You are viewing a plain text version of this content. The canonical link for it is here.
Posted to commits@nutch.apache.org by sn...@apache.org on 2015/02/12 12:28:51 UTC

svn commit: r1659227 - in /nutch/trunk: CHANGES.txt src/java/org/apache/nutch/fetcher/Fetcher.java

Author: snagel
Date: Thu Feb 12 11:28:50 2015
New Revision: 1659227

URL: http://svn.apache.org/r1659227
Log:
NUTCH-1939 Fetcher fails to follow redirects

Modified:
    nutch/trunk/CHANGES.txt
    nutch/trunk/src/java/org/apache/nutch/fetcher/Fetcher.java

Modified: nutch/trunk/CHANGES.txt
URL: http://svn.apache.org/viewvc/nutch/trunk/CHANGES.txt?rev=1659227&r1=1659226&r2=1659227&view=diff
==============================================================================
--- nutch/trunk/CHANGES.txt (original)
+++ nutch/trunk/CHANGES.txt Thu Feb 12 11:28:50 2015
@@ -2,6 +2,8 @@ Nutch Change Log
 
 Nutch Current Development 1.10-SNAPSHOT
 
+* NUTCH-1939 Fetcher fails to follow redirects (Leo Ye via snagel)
+
 * NUTCH-1913 LinkDB to implement db.ignore.external.links (markus, snagel)
 
 * NUTCH-1925 Upgrade to Apache Tika 1.7 (Tyler Palsulich via markus)
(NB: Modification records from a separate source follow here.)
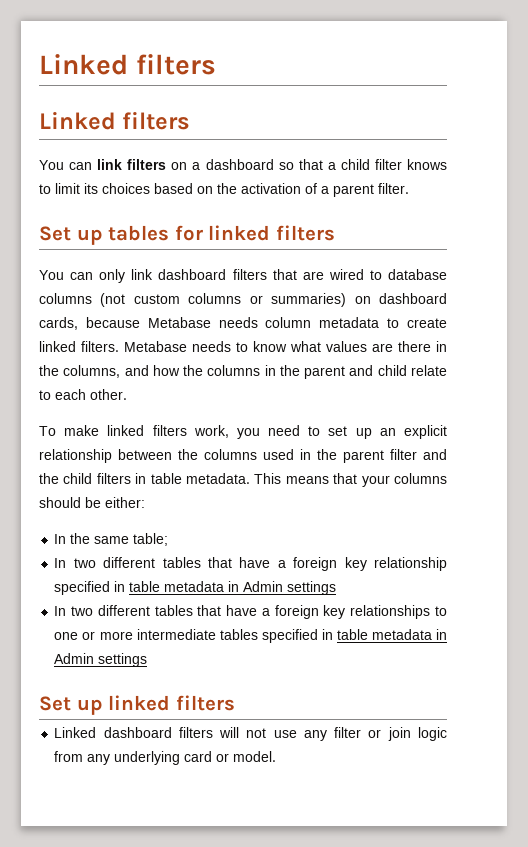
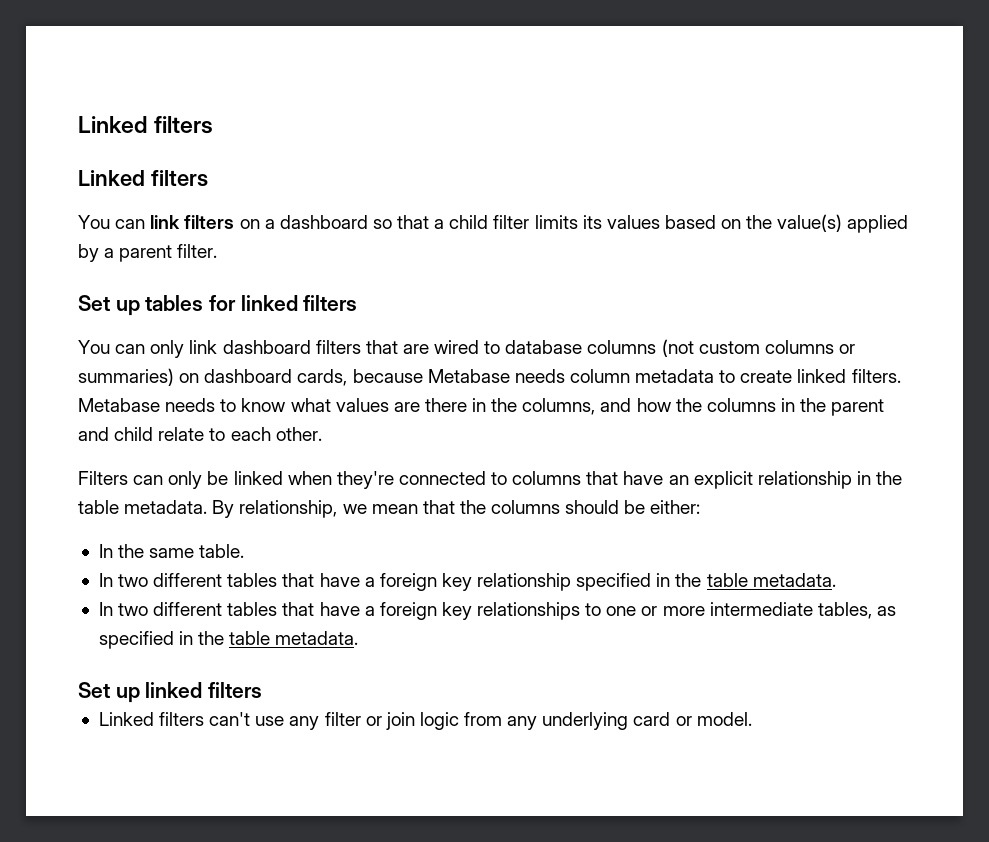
- You can link filters on a dashboard so that a child filter knows to limit its choices based on the activation of a parent filter.
+ You can link filters on a dashboard so that a child filter limits its values based on the value(s) applied by a parent filter.
- To make linked filters work, you need to set up an explicit relationship between the columns used in the parent filter and the child filters in table metadata. This means that your columns should be either:
+ Filters can only be linked when they're connected to columns that have an explicit relationship in the table metadata. By relationship, we mean that the columns should be either:
- In the same table;
+ In the same table.
- In two different tables that have a foreign key relationship specified in table metadata in Admin settings
+ In two different tables that have a foreign key relationship specified in the table metadata.
- In two different tables that have a foreign key relationships to one or more intermediate tables specified in table metadata in Admin settings
+ In two different tables that have a foreign key relationships to one or more intermediate tables, as specified in the table metadata.
- Linked dashboard filters will not use any filter or join logic from any underlying card or model.
+ Linked filters can't use any filter or join logic from any underlying card or model.

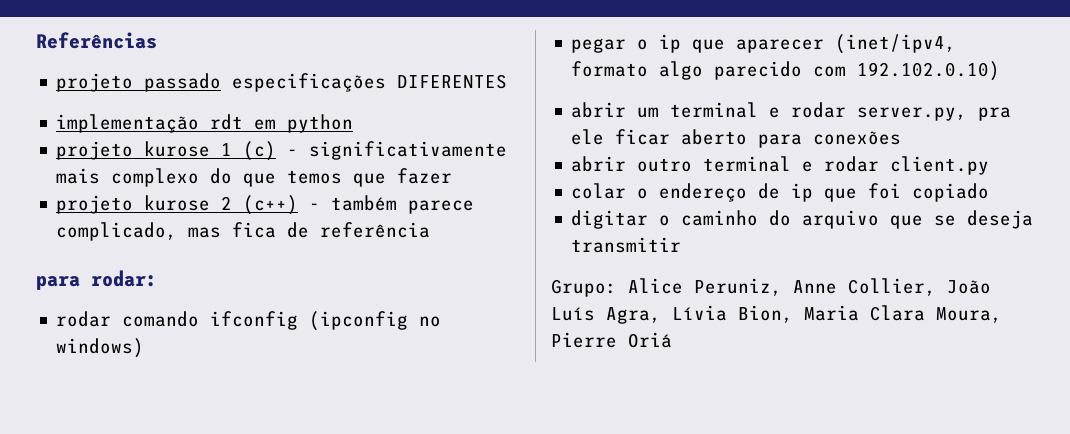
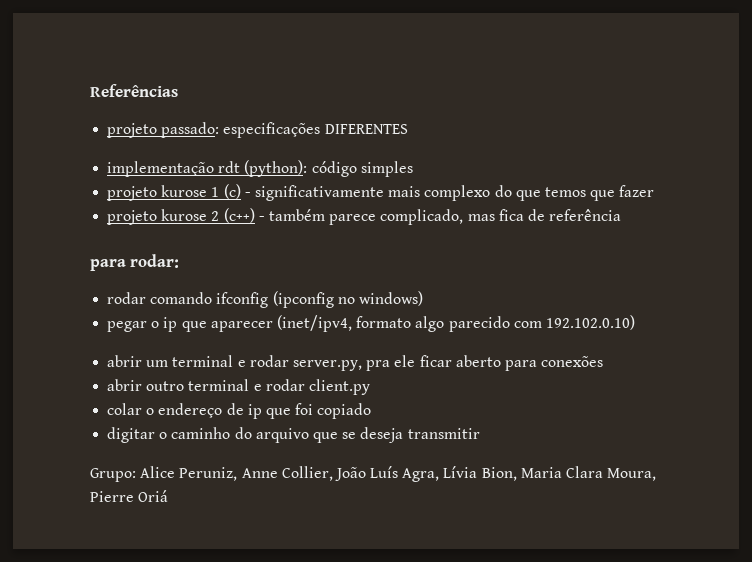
- projeto passado especificações DIFERENTES
+ projeto passado: especificações DIFERENTES
- implementação rdt em python
+ implementação rdt (python): código simples

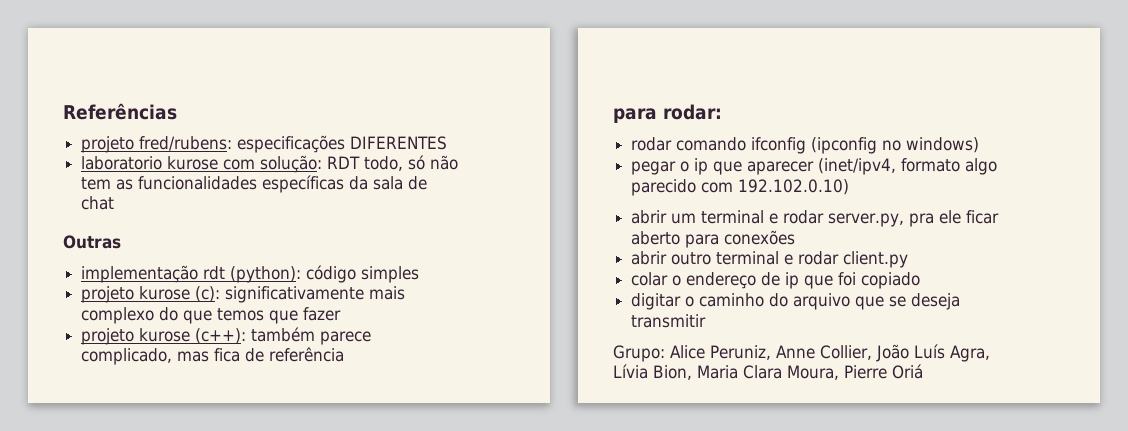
- projeto passado: especificações DIFERENTES
+ projeto fred/rubens: especificações DIFERENTES
+ laboratorio kurose com solução: RDT todo, só não tem as funcionalidades específicas da sala de chat
+ Outras
- projeto kurose 1 (c) - significativamente mais complexo do que temos que fazer
+ projeto kurose (c): significativamente mais complexo do que temos que fazer
- projeto kurose 2 (c++) - também parece complicado, mas fica de referência
+ projeto kurose (c++): também parece complicado, mas fica de referência

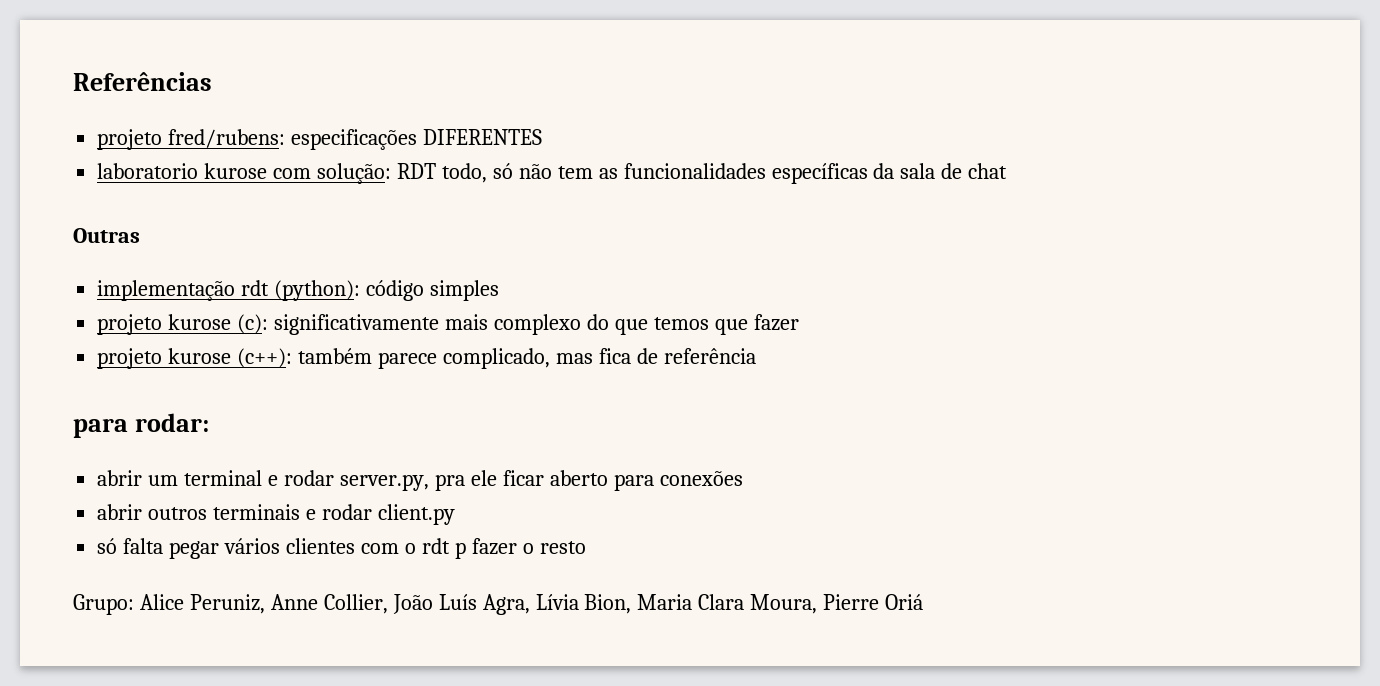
- rodar comando ifconfig (ipconfig no windows)
- pegar o ip que aparecer (inet/ipv4, formato algo parecido com 192.102.0.10)
- abrir outro terminal e rodar client.py
+ abrir outros terminais e rodar client.py
- colar o endereço de ip que foi copiado
- digitar o caminho do arquivo que se deseja transmitir
+ só falta pegar vários clientes com o rdt p fazer o resto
Modified: nutch/trunk/src/java/org/apache/nutch/fetcher/Fetcher.java
URL: http://svn.apache.org/viewvc/nutch/trunk/src/java/org/apache/nutch/fetcher/Fetcher.java?rev=1659227&r1=1659226&r2=1659227&view=diff
==============================================================================
--- nutch/trunk/src/java/org/apache/nutch/fetcher/Fetcher.java (original)
+++ nutch/trunk/src/java/org/apache/nutch/fetcher/Fetcher.java Thu Feb 12 11:28:50 2015
@@ -786,7 +786,7 @@ public class Fetcher extends Configured
                       newUrl, refreshTime < Fetcher.PERM_REFRESH_TIME,
                       Fetcher.CONTENT_REDIR);
                   if (redirUrl != null) {
-                    queueRedirect(redirUrl, fit);
+                    fit = queueRedirect(redirUrl, fit);
                   }
                 }
                 break;
@@ -807,7 +807,7 @@ public class Fetcher extends Configured
                 Text redirUrl = handleRedirect(fit.url, fit.datum, urlString,
                     newUrl, temp, Fetcher.PROTOCOL_REDIR);
                 if (redirUrl != null) {
-                  queueRedirect(redirUrl, fit);
+                  fit = queueRedirect(redirUrl, fit);
                 } else {
                   // stop redirecting
                   redirecting = false;
@@ -946,7 +946,7 @@ public class Fetcher extends Configured
       }
     }
 
-    private void queueRedirect(Text redirUrl, FetchItem fit)
+    private FetchItem queueRedirect(Text redirUrl, FetchItem fit)
         throws ScoringFilterException {
       CrawlDatum newDatum = new CrawlDatum(CrawlDatum.STATUS_DB_UNFETCHED,
           fit.datum.getFetchInterval(), fit.datum.getScore());
@@ -967,6 +967,7 @@ public class Fetcher extends Configured
         reporter.incrCounter("FetcherStatus", "FetchItem.notCreated.redirect",
             1);
       }
+      return fit;
     }
 
     private void logError(Text url, String message) {